The Stunning Discovery Made Inside A Meteorite In Somalia

If you've ever seen a shooting star, you've witnessed a meteor speeding across the sky. If that object makes its way to the ground, it's called a meteorite, and according to Space.com, only three types of meteorites have been identified: metallic, stony, and stony-metallic. Most meteorites are irregular in shape, and they are magnetic because they contain some amount of iron, per the United States Geological Survey (USGS). 

National Geographic reports other compounds found in meteorites can include carbon, clay, silicates, oxygen, and amino acids. Some even contain materials that appear to be linked to the presence of water, like one meteorite that fell to our planet in 2021. It contained water that scientists think can help us understand how the Earth was formed, per Live Science. In 2020, a 4.6 billion-year-old meteorite, older than the Earth itself, was found in the Sahara Desert. And while those are fascinating enough, another meteorite discovered in Somalia contains two compounds not naturally found on the Earth, according to the University of Alberta.

The meteorite sat in one place for years

No one knows exactly when the meteorite fell to the Earth, but it was known to locals as "Nightfall" and celebrated in folklore and songs for over a century. It wasn't until 2019 that opal prospectors noticed the strange rock and sent samples to Chris Herd, professor in the Department of Earth and Atmospheric Sciences and curator of the University of Alberta's Meteorite Collection. Herd and his colleagues at the university identified the new minerals and announced their findings in 2022. Named "El Ali" after the town near which it was found, the meteorite is huge, weighing in at just over 15 tons, reports Science Alert.

El Ali is classified as an iron IAB meteorite, and Herd and other experts examining the 70-gram sample soon discovered that it contained unearthly compounds, later dubbed elaliite and elkinstantonite. Elaliite is named after the meteorite, and elkinstantonite gets its name from Lindy Elkins-Tanton, vice president of the Arizona State University Interplanetary Initiative. Scientists were able to identify the compounds as quickly as they did because human-made synthetic versions of them had already been created. Evidence leads experts to suspect that the meteorite might even contain a third, as-yet-unidentified substance.

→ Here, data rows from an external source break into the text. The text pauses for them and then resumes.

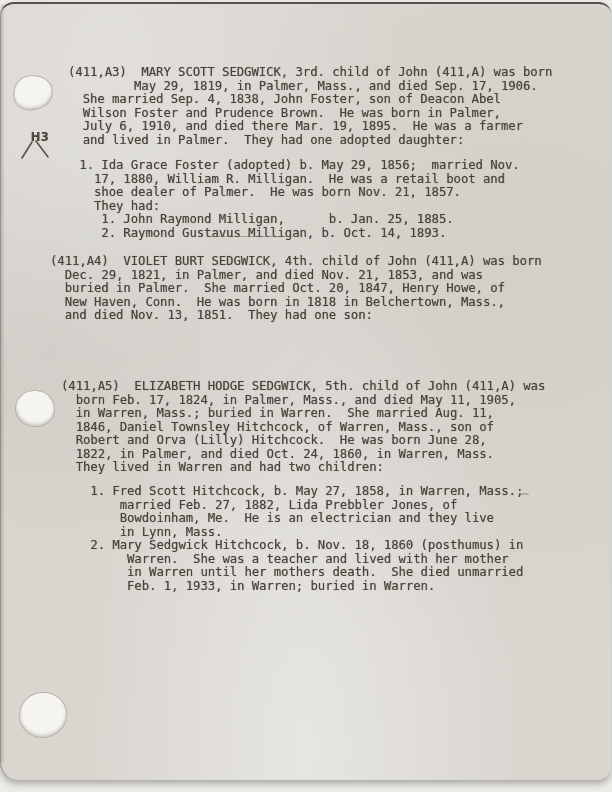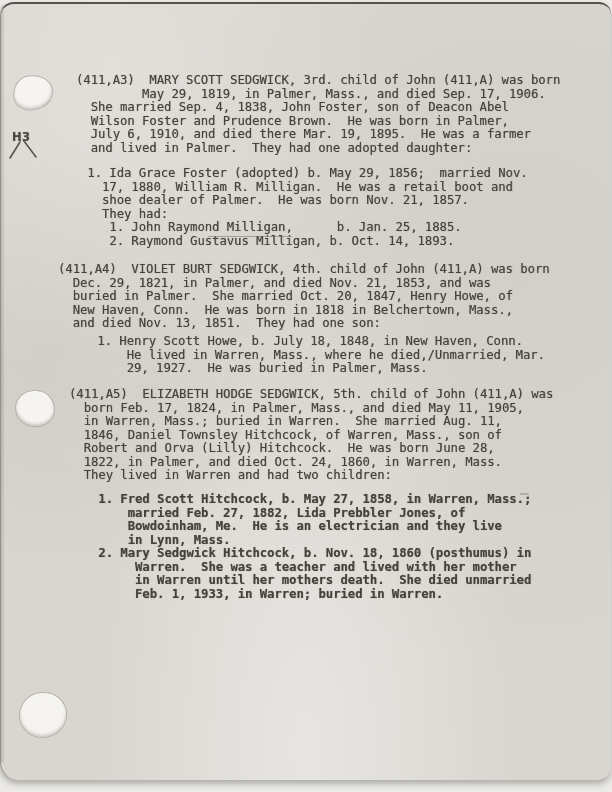"(411,A3) MARY SCOTT SEDGWICK, 3rd." .tblock { margin: 12px -> 4px }
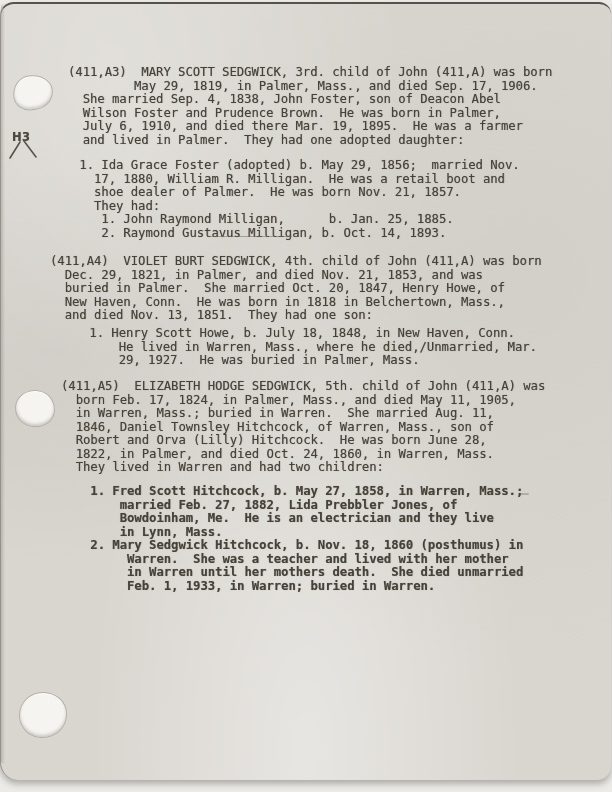"H3" .margin-note { left: 11px -> 23px; text-align: none -> center }
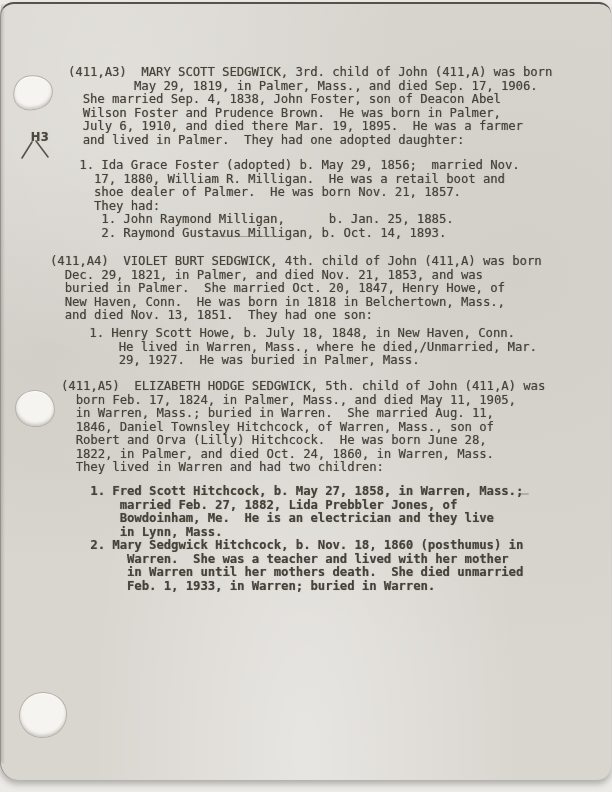"1. Henry Scott Howe, b." pre.tblock { html: <pre> 1. Henry Scott Howe, b. July 18, 1848, in New Haven, Conn. He lived in Warren, Mass., where he died,/Unmarried, Mar. 29, 1927. He was buried in Palmer, Mass.</pre> -> none }
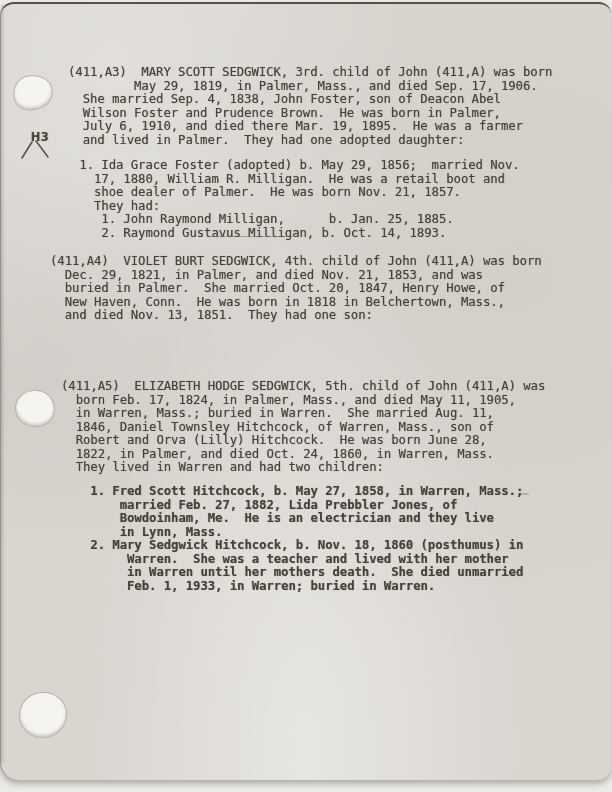"1. Fred Scott Hitchcock, b." pre.tblock { font-weight: bold -> none }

El Ali was moved from Somalia

El Ali isn't the only IAB meteorite, but it is the only one to contain elkinstantonite and elaliite, which is exciting because that represents an intriguing aspect of its history. "Whenever you find a new mineral, it means that the actual geological conditions, the chemistry of the rock, was different than what's been found before," Chris Herd explains. He says that while it's his job to gain a better understanding of how meteorites form, he never thought he'd be involved in the discovery of new minerals just by studying one.

Additional discoveries regarding El Ali might be put on hold because the original "Nightfall" rock from which Herd's sample came was reportedly seized by the Somalian government. No one knows exactly what happened to the meteorite after that, but speculation is that it was moved to China, where brokers might have chopped it up into smaller pieces and sold them, according to Science Alert.